- _Action item_
Could you report every line from the entries that includes the word "class"?

- _Records supplied_
__________

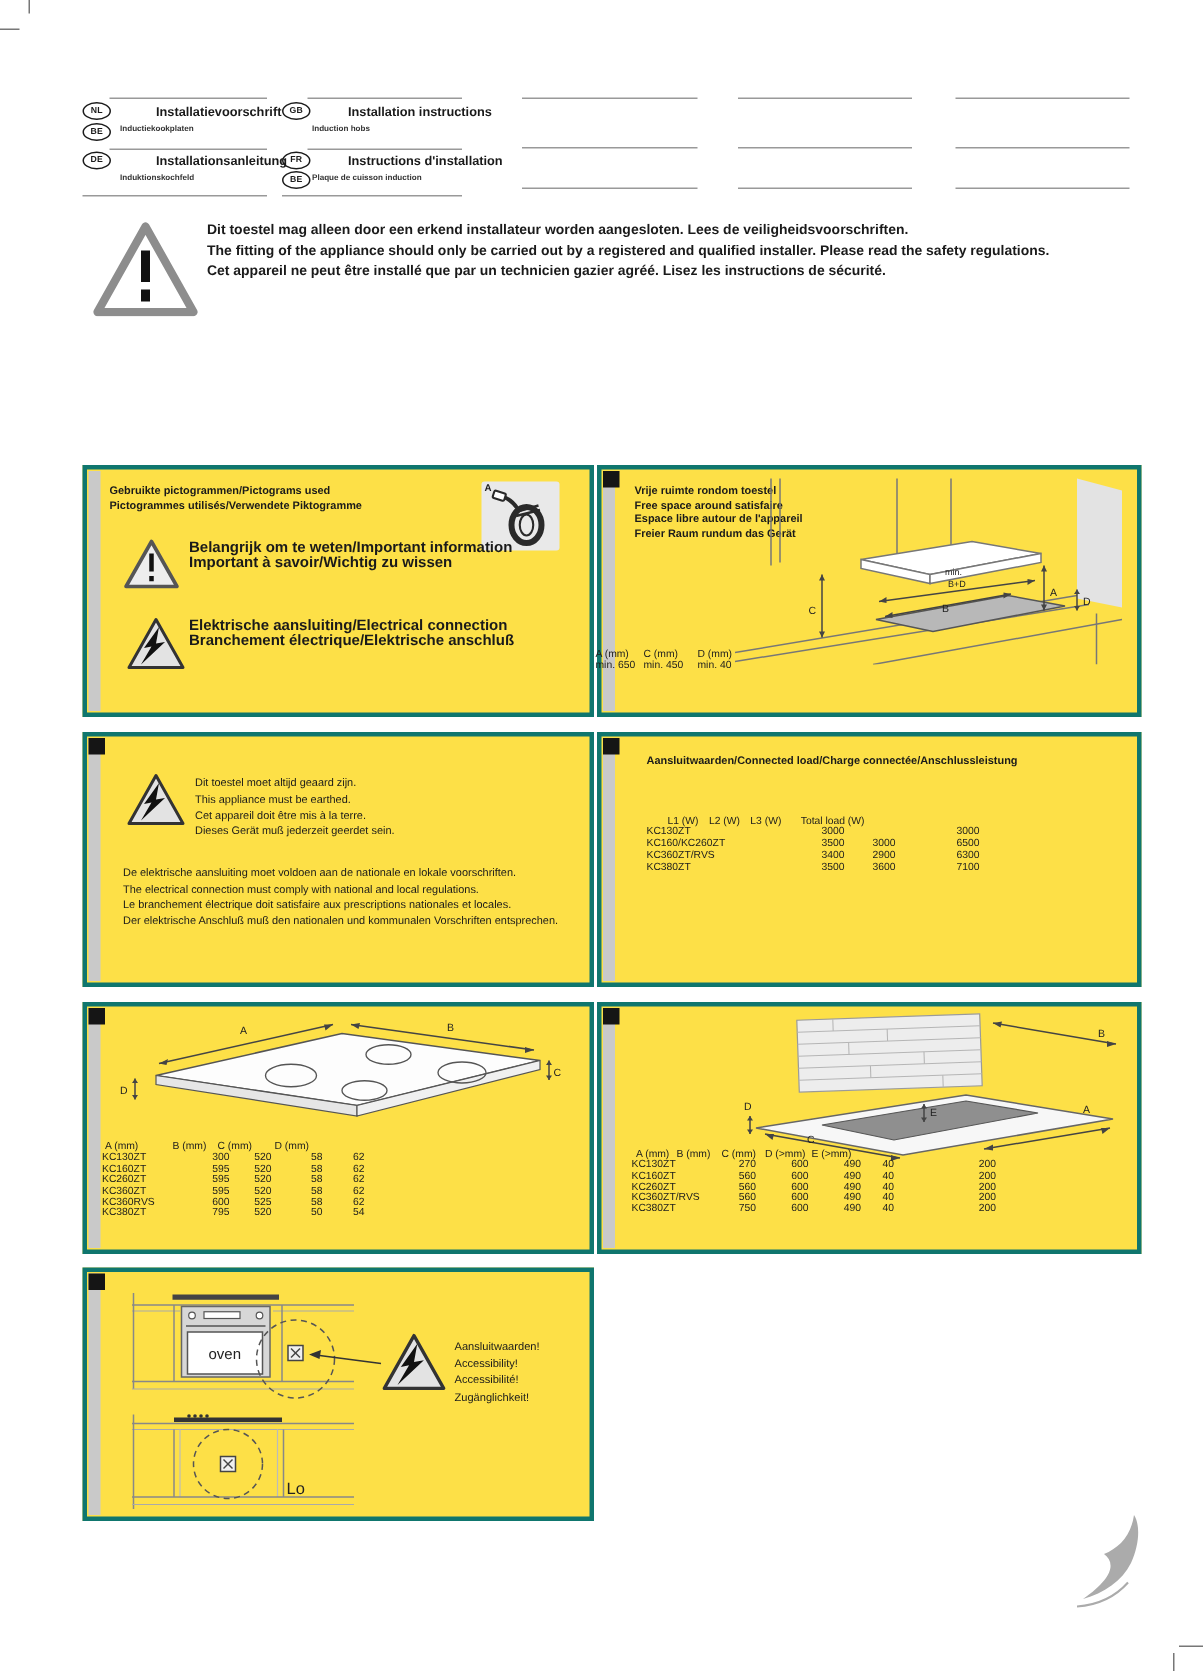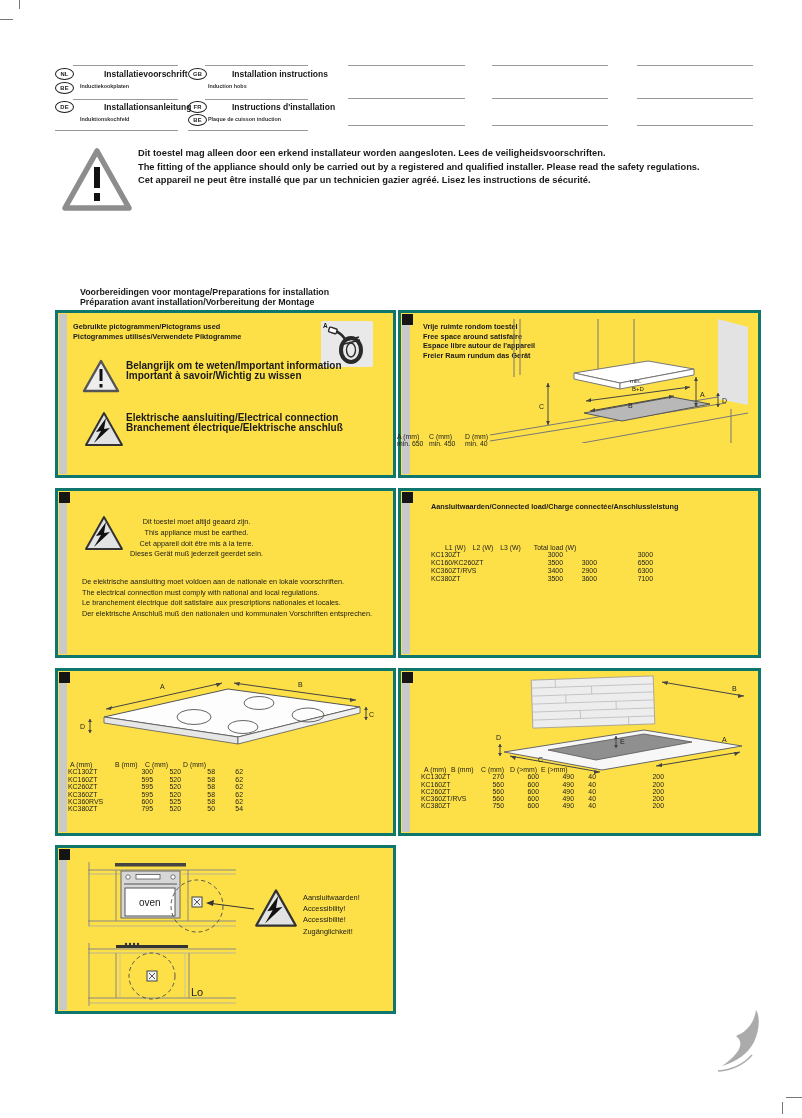--- a/index.html
+++ b/index.html
@@ -109,10 +109,6 @@
     </div>
   </div>
 
-  <div class="abs" style="left:80px;top:287px;">
-    <div class="secline">Voorbereidingen voor montage/Preparations for installation</div>
-    <div class="secline">Préparation avant installation/Vorbereitung der Montage</div>
-  </div>
 
   <div class="panel" style="left:55px;top:310px;width:335px;height:162px;">
     <div class="pbar"></div>

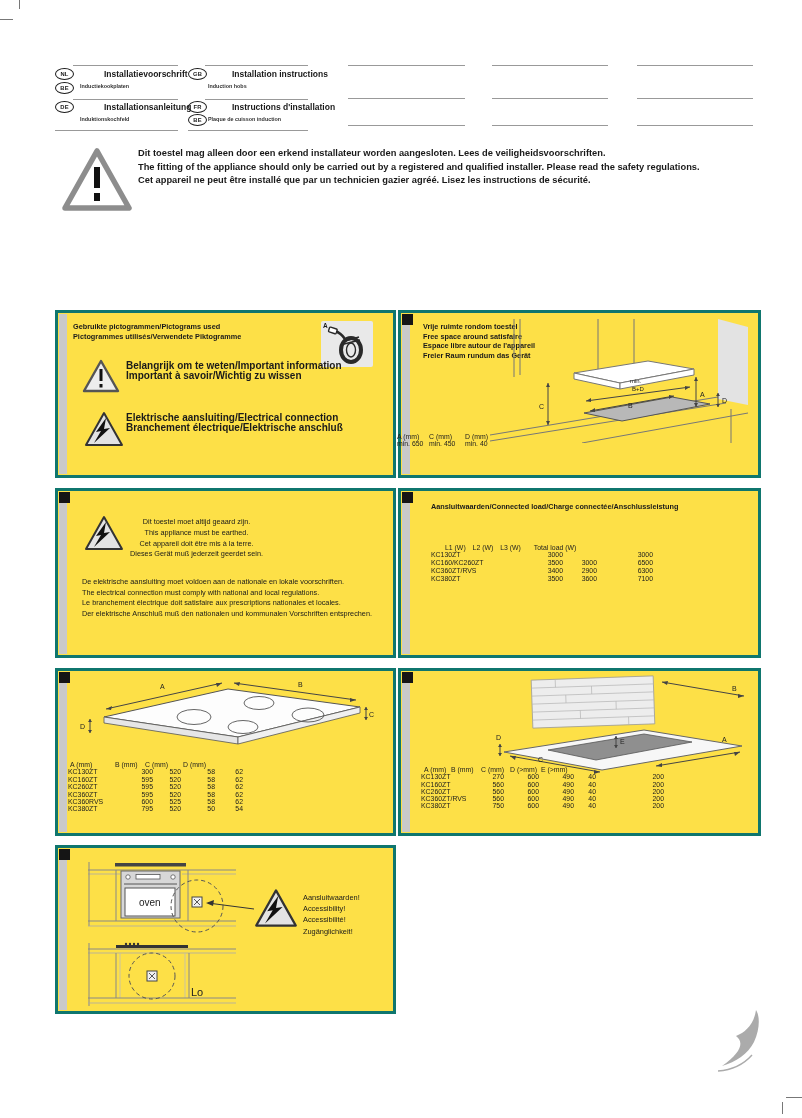--- a/index.html
+++ b/index.html
@@ -208,7 +208,7 @@
       <path d="M20 2 L38 34 L2 34 Z" fill="#e3e3e3" stroke="#333" stroke-width="2" stroke-linejoin="round"></path>
       <polygon points="22,7 12,21 17,20 10,32 26,17 20,18" fill="#111"></polygon>
     </svg>
-    <div class="ptext" style="left:72px;top:26px;text-align:center;">
+    <div class="ptext" style="left:72px;top:26px;">
       <div>Dit toestel moet altijd geaard zijn.</div>
       <div>This appliance must be earthed.</div>
       <div>Cet appareil doit être mis à la terre.</div>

__________

- _Output for this task_
-  <div class="abs" style="left:80px;top:287px;">
-    <div class="secline">Voorbereidingen voor montage/Preparations for installation</div>
-    <div class="secline">Préparation avant installation/Vorbereitung der Montage</div>
   <div class="panel" style="left:55px;top:310px;width:335px;height:162px;">
     <div class="pbar"></div>
-    <div class="ptext" style="left:72px;top:26px;text-align:center;">
+    <div class="ptext" style="left:72px;top:26px;">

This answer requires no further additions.